Plusieurs pays dont la France et la Grande Bretagne ont décidé d’autoriser l’Ukraine à utiliser les armes occidentales pour cibler le territoire russe, pourquoi l’Otan pousse-t-elle les capitales occidentales à lever les restrictions qui « lient les mains dans le dos des Ukrainiens », selon les termes de son secrétaire général Jens Stoltenberg ?
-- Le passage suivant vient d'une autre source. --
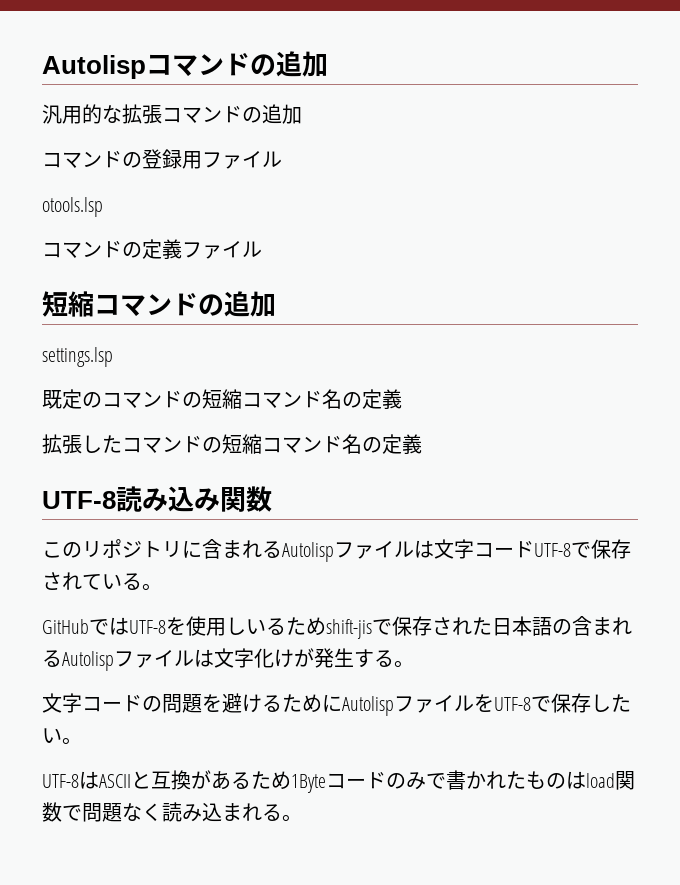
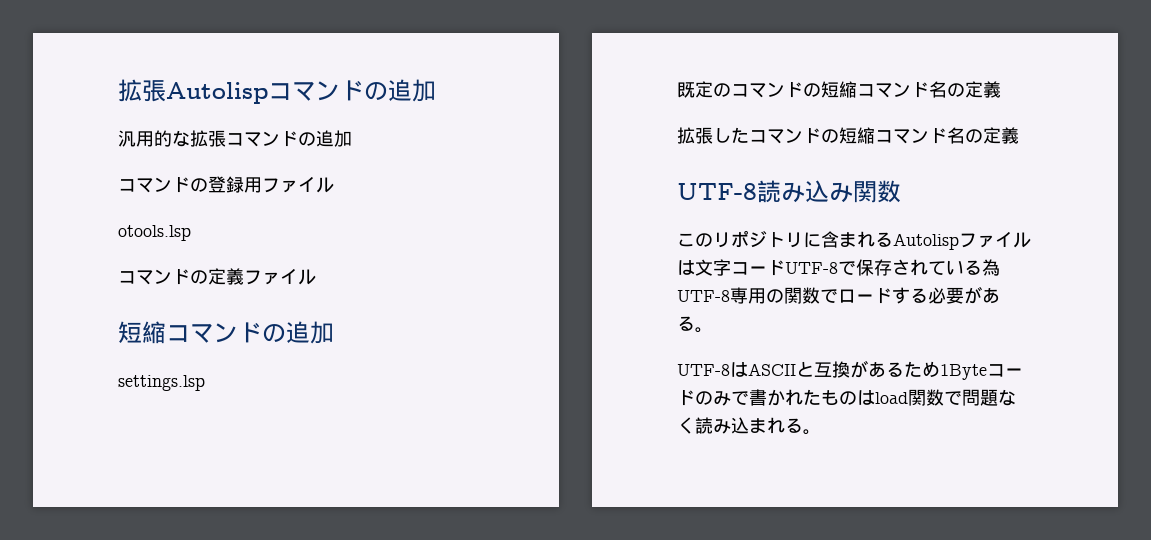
(42, 67) none -> [118,79,166,102] 拡張
[142,583,162,591] [42,616,632,639] [42,648,414,671] [42,693,631,716] [42,728,62,743] 。 // GitHubではUTF-8を使用しいるためshift-jisで保存された日本語の含まれるAutolispファイルは文字化けが発生する。 // 文字コードの問題を避けるためにAutolispファイルをUTF-8で保存したい -> [982,259,1000,276] [677,286,1000,304] [677,316,695,331] 為UTF-8専用の関数でロードする必要がある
En réalité, depuis le début de la guerre on a fait entrer l’Ukraine sur un ring avec un bras dans le dos. Il était urgent de donner aux Ukrainiens la possibilité de se défendre. Les Britanniques et les Français avaient déjà donné leur accord aux Ukrainiens. L’Allemagne était sur la même ligne. Les Américains ont finalement rallié la position des Européens pour ne pas rester les derniers. En revanche les Etats-Unis ont mis des restrictions sur l’utilisation de ces armes de longue portée, ce que ne fait pas la France ou la Grande Bretagne. En limitant l’utilisation de ces armes au territoire frontalier, et en rendant cela public, les Etats-Unis donnent des indications aux Russes, ce qui n’est pas très malin selon moi. Ainsi, les Russes savent où ils peuvent être susceptibles d’être frappés, et contre attaquer.

Le Kremlin reproche déjà à l’Alliance atlantique de lancer « un nouveau cycle d’escalade ». Quelles conséquences la décision américaine pourrait-elle avoir sur la façon dont la Russie mène ses opérations en Ukraine ?

Il est compliqué de prédire les conséquences que cette décision va avoir. En faisant cela, on contribue à la puissance de feu des Ukrainiens mais est-ce que cela va avoir un effet décisif ? Difficile à dire… La Russie a déjà répondu qu’elle allait lancer des attaques asymétriques contre les alliés de l’Ukraine : des attaques par sabotage sur l’acheminement et l’approvisionnement des armes et des munitions comme cela a eu déjà eu lieu en Pologne ou en République tchèque par exemple. Des attaques asymétriques qui pourraient avoir lieu très loin du théâtre des opérations comme en Afrique ou dans le Pacifique. Ou encore des cyberattaques.